Neri wrote:Wiliheron,
I will ignore the evasive prattle and put a specific question to you.
Assuming, arguendo, that there are two scientific theories (regarding the same phenomena) that are mutually and irreconcilably contradictory as a matter of logic and mathematics but each is internally consistent and has equal predictive value—can both be right?
Neri wrote:Wiliheron,
Can a scientific theory (or any proposition, for that matter) be both true and false in a particular context? If not, what is it that makes it either true or false in that context?
If the proposition—“Right and wrong are merely words that have no demonstrable meaning outside specific contexts”—is true, does that mean it cannot also be false?
What is it exactly that constitutes truth and falsity in any context?
Kant:I'79 wrote:I don't know if any of you are aware of a statement Stephen K. Hawking made recently, he said, " Philosophers have not kept up with the progress of science, therefore, Philosophy is dead." I have heard a lot on the subject as far as raising the question on Ethics, political philosophy, etc, etc.. but what do you all think about the statement in regards to philosophy of science. awaiting your reply.

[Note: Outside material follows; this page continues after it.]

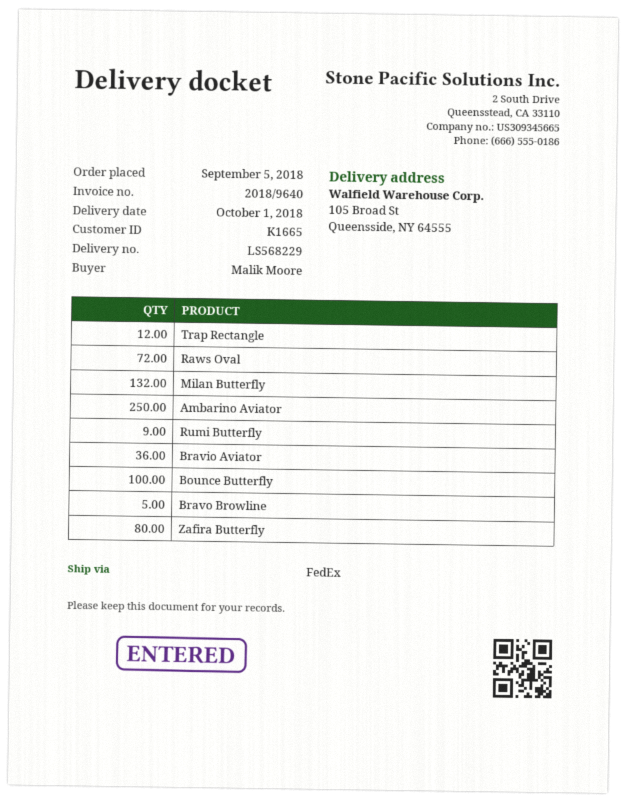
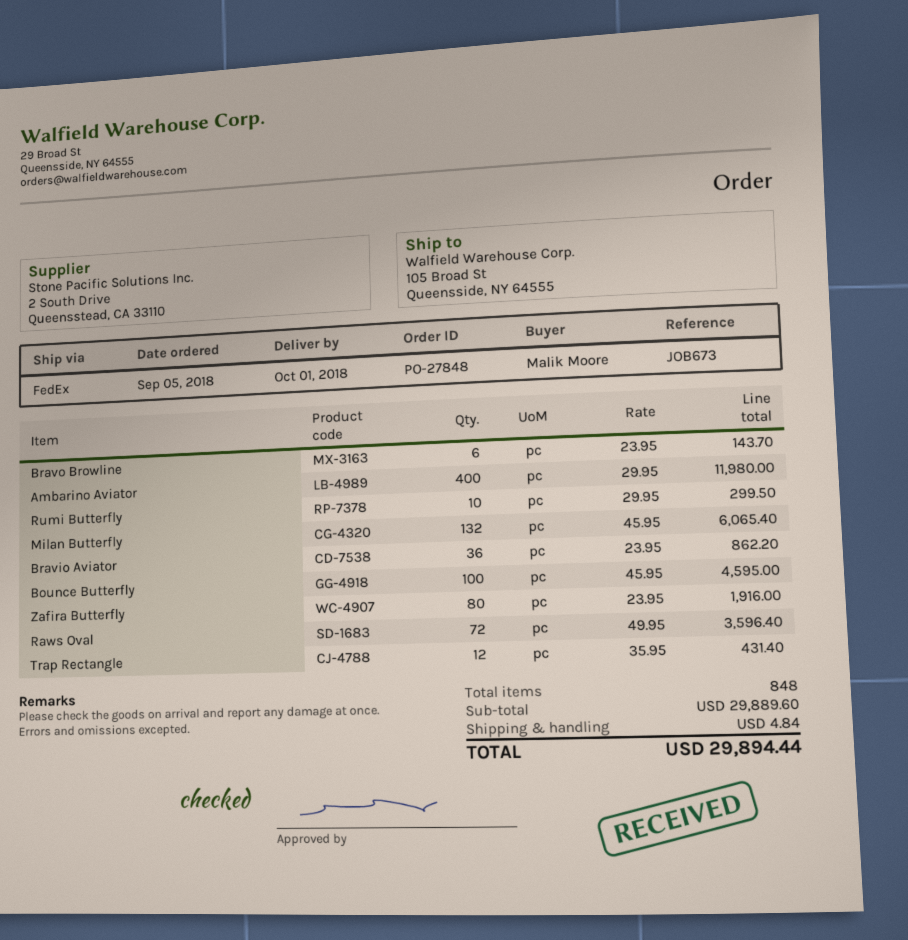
Ambarino Aviator: 250 -> 400
Rumi Butterfly: 9 -> 10
Bravo Browline: 5 -> 6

Keep_Relentless wrote:I agree with the mainstream direction of this thread. I think "Philosophy is dead" is a ridiculous statement, akin to "I don't like to think". This does not put Hawking in a favourable light from my perspective.

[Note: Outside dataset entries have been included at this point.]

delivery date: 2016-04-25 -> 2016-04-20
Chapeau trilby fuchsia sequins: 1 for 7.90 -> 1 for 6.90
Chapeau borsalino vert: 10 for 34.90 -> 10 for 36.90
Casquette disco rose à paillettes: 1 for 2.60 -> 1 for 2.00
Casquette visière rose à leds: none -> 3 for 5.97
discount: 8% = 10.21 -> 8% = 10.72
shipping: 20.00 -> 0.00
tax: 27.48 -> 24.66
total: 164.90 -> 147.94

Philosophy doesn't need to, and isn't expected to, keep up with science, because science uses assumptions and impressions to race ahead. Philosophy assumes nothing, and it lays the foundation of all activity.
Hawking contra Philosophy
Christopher Norris presents a case for the defence.
Stephen Hawking recently fluttered the academic dovecotes by writing in his new book The Grand Design – and repeating to an eager company of interviewers and journalists – that philosophy as practised nowadays is a waste of time and philosophers a waste of space. More precisely, he wrote that philosophy is ‘dead’ since it hasn’t kept up with the latest developments in science, especially theoretical physics. In earlier times – Hawking conceded – philosophers not only tried to keep up but sometimes made significant scientific contributions of their own. However they were now, in so far as they had any influence at all, just an obstacle to progress through their endless going-on about the same old issues of truth, knowledge, the problem of induction, and so forth. Had philosophers just paid a bit more attention to the scientific literature they would have gathered that these were no longer live issues for anyone remotely au fait with the latest thinking. Then their options would be either to shut up shop and cease the charade called ‘philosophy of science’ or else to carry on and invite further ridicule for their head-in-the-sand attitude.
Predictably enough the journalists went off to find themselves media-friendly philosophers – not hard to do nowadays – who would argue the contrary case in a suitably vigorous way. On the whole the responses, or those that I came across, seemed overly anxious to strike a conciliatory note, or to grant Hawking’s thesis some measure of truth as judged by the standards of the natural science community while tactfully dissenting with regard to philosophy and the human sciences. I think the case needs stating more firmly and, perhaps, less tactfully since otherwise it looks like a forced retreat to cover internal disarray. Besides, there is good reason to mount a much sturdier defence on principled grounds. These have to do with the scientists’ need to philosophize and their proneness to philosophize badly or commit certain avoidable errors if they don’t take at least some passing interest in what philosophers have to say.
Science is Philosophical
Professor Hawking has probably been talking to the wrong philosophers, or picked up some wrong ideas about the kinds of discussion that currently go on in philosophy of science. His lofty dismissal of that whole enterprise as a useless, scientifically irrelevant pseudo-discipline fails to reckon with several important facts about the way that science has typically been practised since its early-modern (seventeenth-century) point of departure and, even more, in the wake of twentieth century developments such as quantum mechanics and relativity.
Obvious Leo wrote:....In my view the philosophers have been asleep at the wheel throughout the 20th century and let the physicists get away with describing reality to fit their models instead of devising their models to describe reality. Science and philosophy are two sides of the same coin and to regard them as disconnected disciplines is to make a nonsense of them both.
Regards Leo
Obvious Leo wrote:In my view the philosophers have been asleep at the wheel throughout the 20th century and let the physicists get away with describing reality to fit their models instead of devising their models to describe reality.
Obvious Leo wrote:Having just read through this entire thread I find myself in a minority position. I broadly agree with Hawking. I reckon Hawking is a better philosopher than he is a physicist, which is saying not much. So too was Einstein if it comes to that, but in his case I can be more forgiving. In my view the philosophers have been asleep at the wheel throughout the 20th century and let the physicists get away with describing reality to fit their models instead of devising their models to describe reality. Science and philosophy are two sides of the same coin and to regard them as disconnected disciplines is to make a nonsense of them both.